§ **ACTIVITY**: Once the pictures have been removed, repeat the remainder of the records exactly.

BEGIN DATASET RECORDS

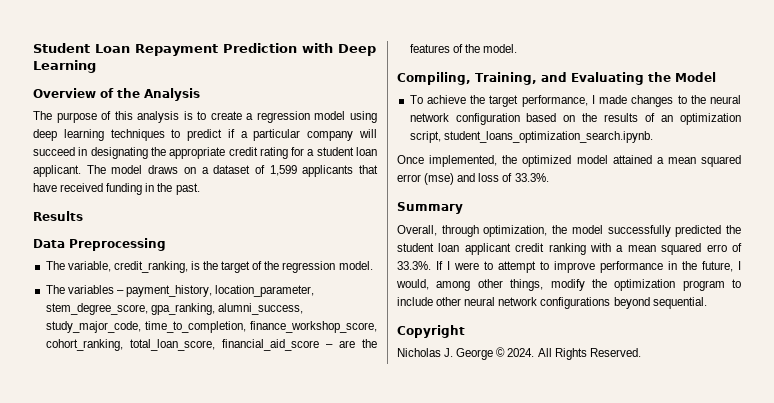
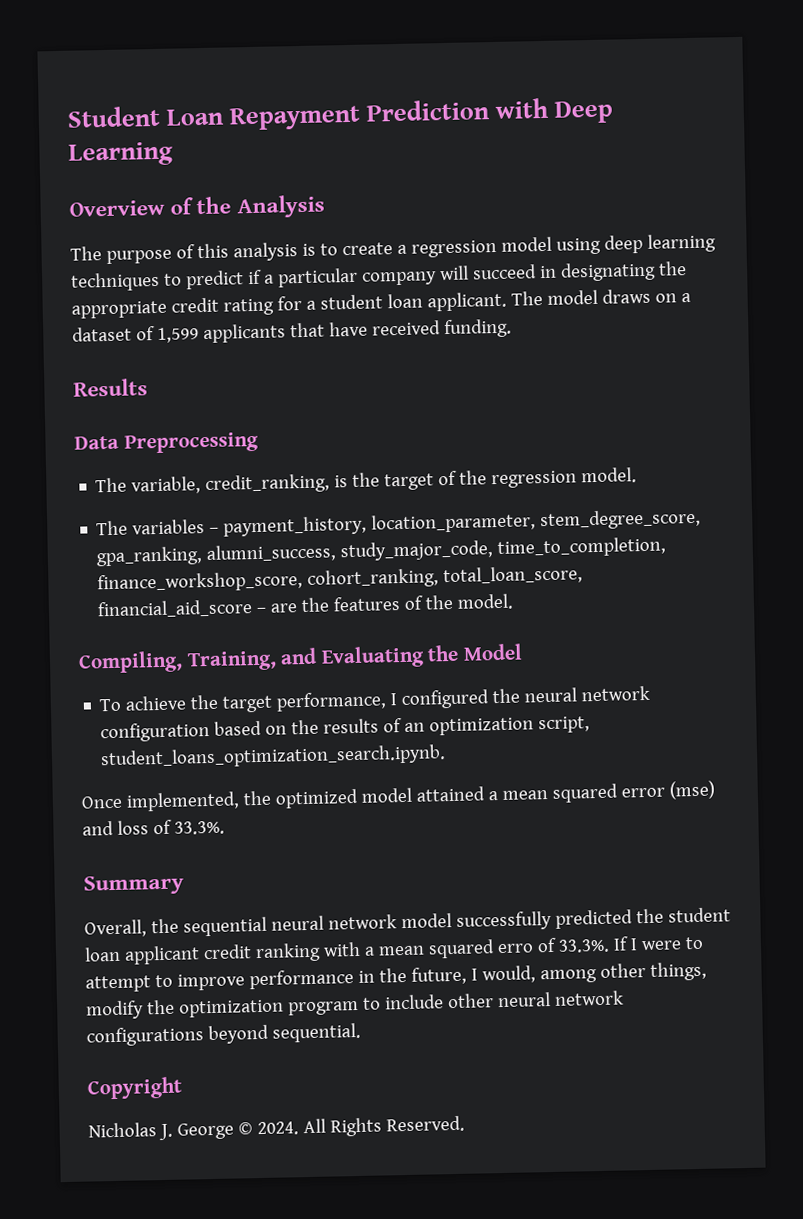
- The model draws on a dataset of 1,599 applicants that have received funding in the past.
+ The model draws on a dataset of 1,599 applicants that have received funding.
- To achieve the target performance, I made changes to the neural network configuration based on the results of an optimization script, student_loans_optimization_search.ipynb.
+ To achieve the target performance, I configured the neural network configuration based on the results of an optimization script, student_loans_optimization_search.ipynb.
- Overall, through optimization, the model successfully predicted the student loan applicant credit ranking with a mean squared erro of 33.3%. If I were to attempt to improve performance in the future, I would, among other things, modify the optimization program to include other neural network configurations beyond sequential.
+ Overall, the sequential neural network model successfully predicted the student loan applicant credit ranking with a mean squared erro of 33.3%. If I were to attempt to improve performance in the future, I would, among other things, modify the optimization program to include other neural network configurations beyond sequential.

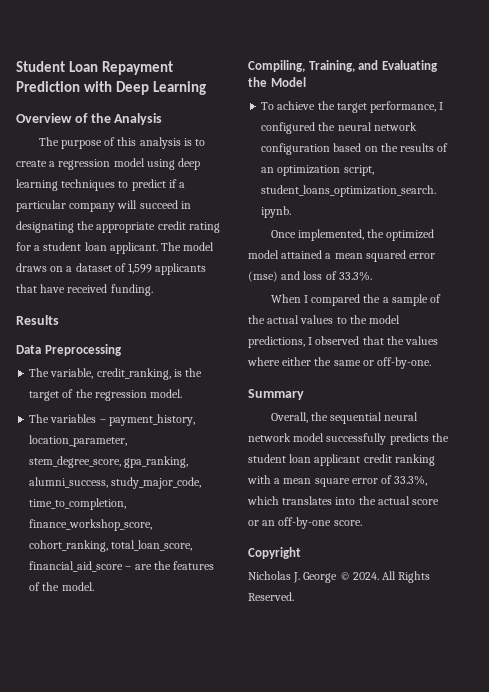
+ When I compared the a sample of the actual values to the model predictions, I observed that the values where either the same or off-by-one.
- Overall, the sequential neural network model successfully predicted the student loan applicant credit ranking with a mean squared erro of 33.3%. If I were to attempt to improve performance in the future, I would, among other things, modify the optimization program to include other neural network configurations beyond sequential.
+ Overall, the sequential neural network model successfully predicts the student loan applicant credit ranking with a mean square error of 33.3%, which translates into the actual score or an off-by-one score.

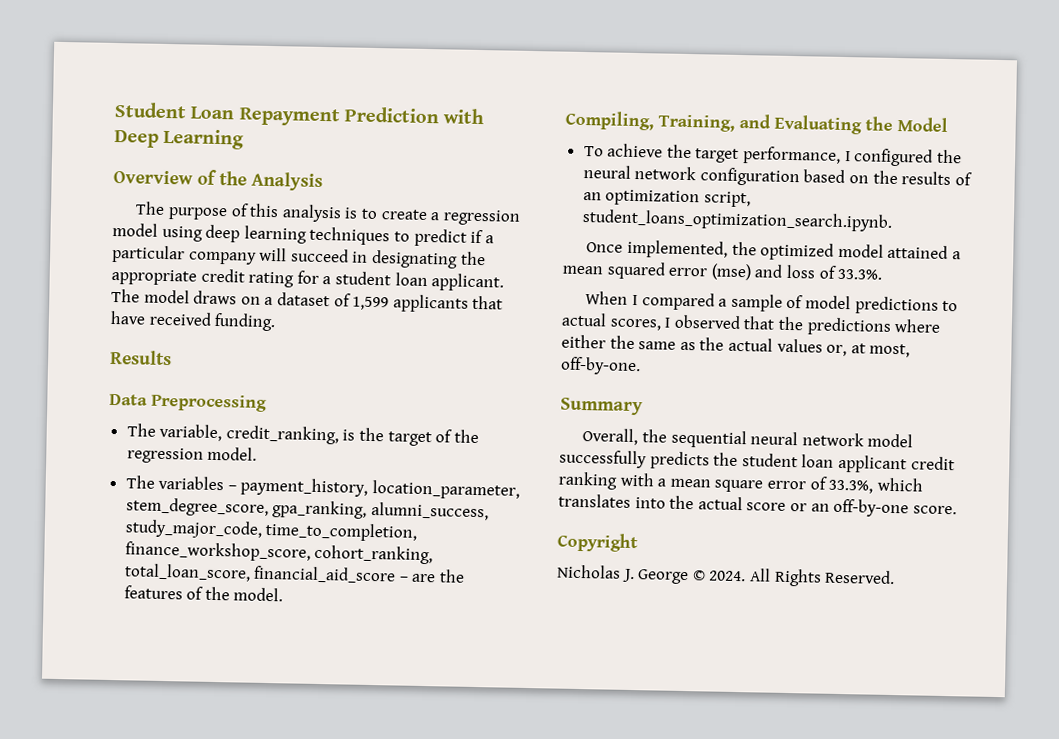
- When I compared the a sample of the actual values to the model predictions, I observed that the values where either the same or off-by-one.
+ When I compared a sample of model predictions to actual scores, I observed that the predictions where either the same as the actual values or, at most, off-by-one.

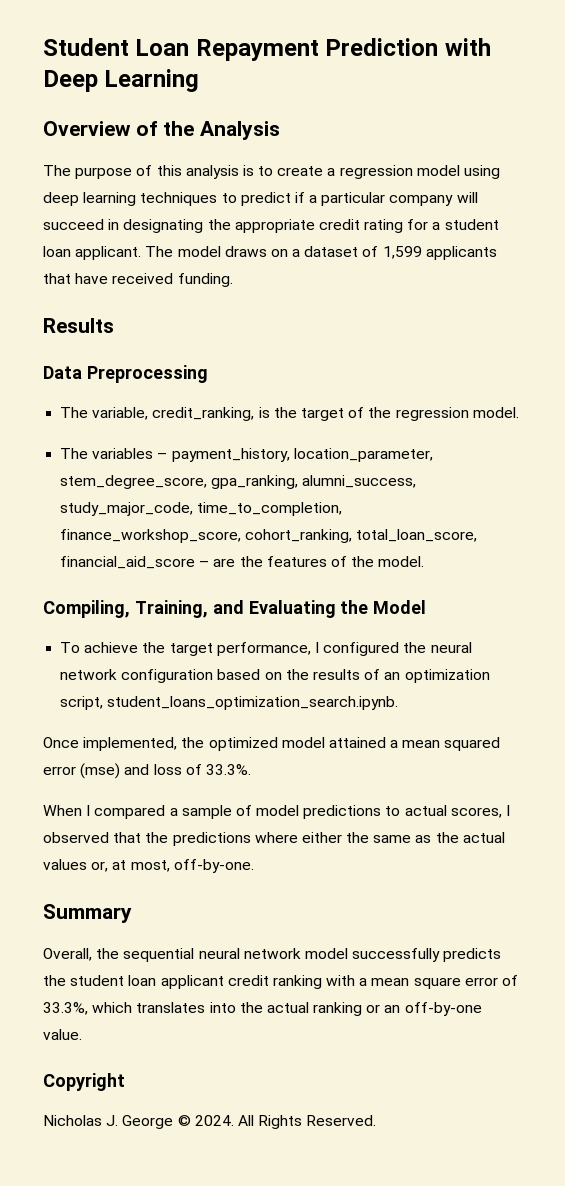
- Overall, the sequential neural network model successfully predicts the student loan applicant credit ranking with a mean square error of 33.3%, which translates into the actual score or an off-by-one score.
+ Overall, the sequential neural network model successfully predicts the student loan applicant credit ranking with a mean square error of 33.3%, which translates into the actual ranking or an off-by-one value.

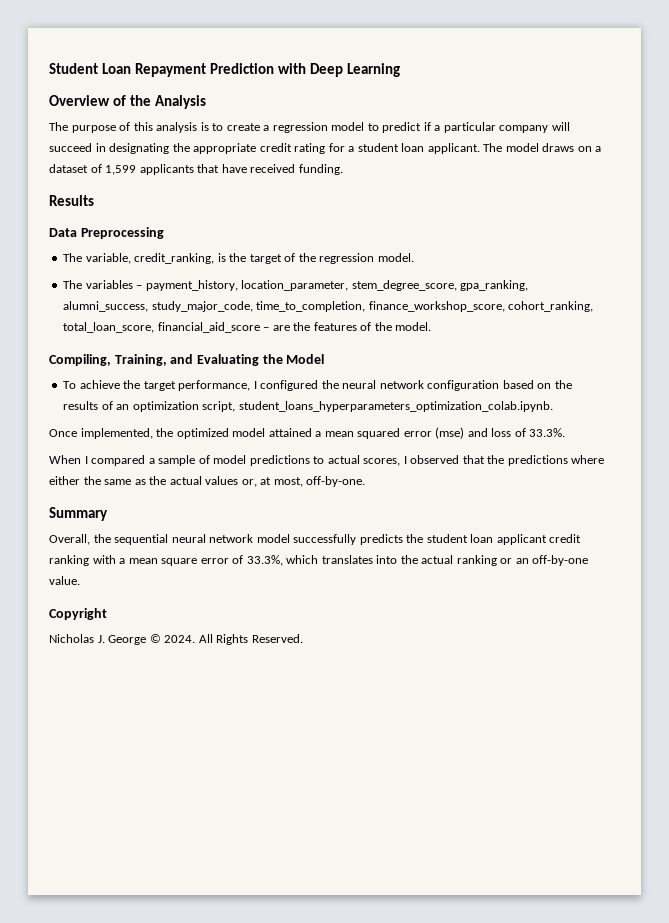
- The purpose of this analysis is to create a regression model using deep learning techniques to predict if a particular company will succeed in designating the appropriate credit rating for a student loan applicant.
+ The purpose of this analysis is to create a regression model to predict if a particular company will succeed in designating the appropriate credit rating for a student loan applicant.
- To achieve the target performance, I configured the neural network configuration based on the results of an optimization script, student_loans_optimization_search.ipynb.
+ To achieve the target performance, I configured the neural network configuration based on the results of an optimization script, student_loans_hyperparameters_optimization_colab.ipynb.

END DATASET RECORDS

§ **EXERCISE ANSWER**:
- The model draws on a dataset of 1,599 applicants that have received funding in the past.
+ The model draws on a dataset of 1,599 applicants that have received funding.
- To achieve the target performance, I made changes to the neural network configuration based on the results of an optimization script, student_loans_optimization_search.ipynb.
+ To achieve the target performance, I configured the neural network configuration based on the results of an optimization script, student_loans_optimization_search.ipynb.
- Overall, through optimization, the model successfully predicted the student loan applicant credit ranking with a mean squared erro of 33.3%. If I were to attempt to improve performance in the future, I would, among other things, modify the optimization program to include other neural network configurations beyond sequential.
+ Overall, the sequential neural network model successfully predicted the student loan applicant credit ranking with a mean squared erro of 33.3%. If I were to attempt to improve performance in the future, I would, among other things, modify the optimization program to include other neural network configurations beyond sequential.

+ When I compared the a sample of the actual values to the model predictions, I observed that the values where either the same or off-by-one.
- Overall, the sequential neural network model successfully predicted the student loan applicant credit ranking with a mean squared erro of 33.3%. If I were to attempt to improve performance in the future, I would, among other things, modify the optimization program to include other neural network configurations beyond sequential.
+ Overall, the sequential neural network model successfully predicts the student loan applicant credit ranking with a mean square error of 33.3%, which translates into the actual score or an off-by-one score.

- When I compared the a sample of the actual values to the model predictions, I observed that the values where either the same or off-by-one.
+ When I compared a sample of model predictions to actual scores, I observed that the predictions where either the same as the actual values or, at most, off-by-one.

- Overall, the sequential neural network model successfully predicts the student loan applicant credit ranking with a mean square error of 33.3%, which translates into the actual score or an off-by-one score.
+ Overall, the sequential neural network model successfully predicts the student loan applicant credit ranking with a mean square error of 33.3%, which translates into the actual ranking or an off-by-one value.

- The purpose of this analysis is to create a regression model using deep learning techniques to predict if a particular company will succeed in designating the appropriate credit rating for a student loan applicant.
+ The purpose of this analysis is to create a regression model to predict if a particular company will succeed in designating the appropriate credit rating for a student loan applicant.
- To achieve the target performance, I configured the neural network configuration based on the results of an optimization script, student_loans_optimization_search.ipynb.
+ To achieve the target performance, I configured the neural network configuration based on the results of an optimization script, student_loans_hyperparameters_optimization_colab.ipynb.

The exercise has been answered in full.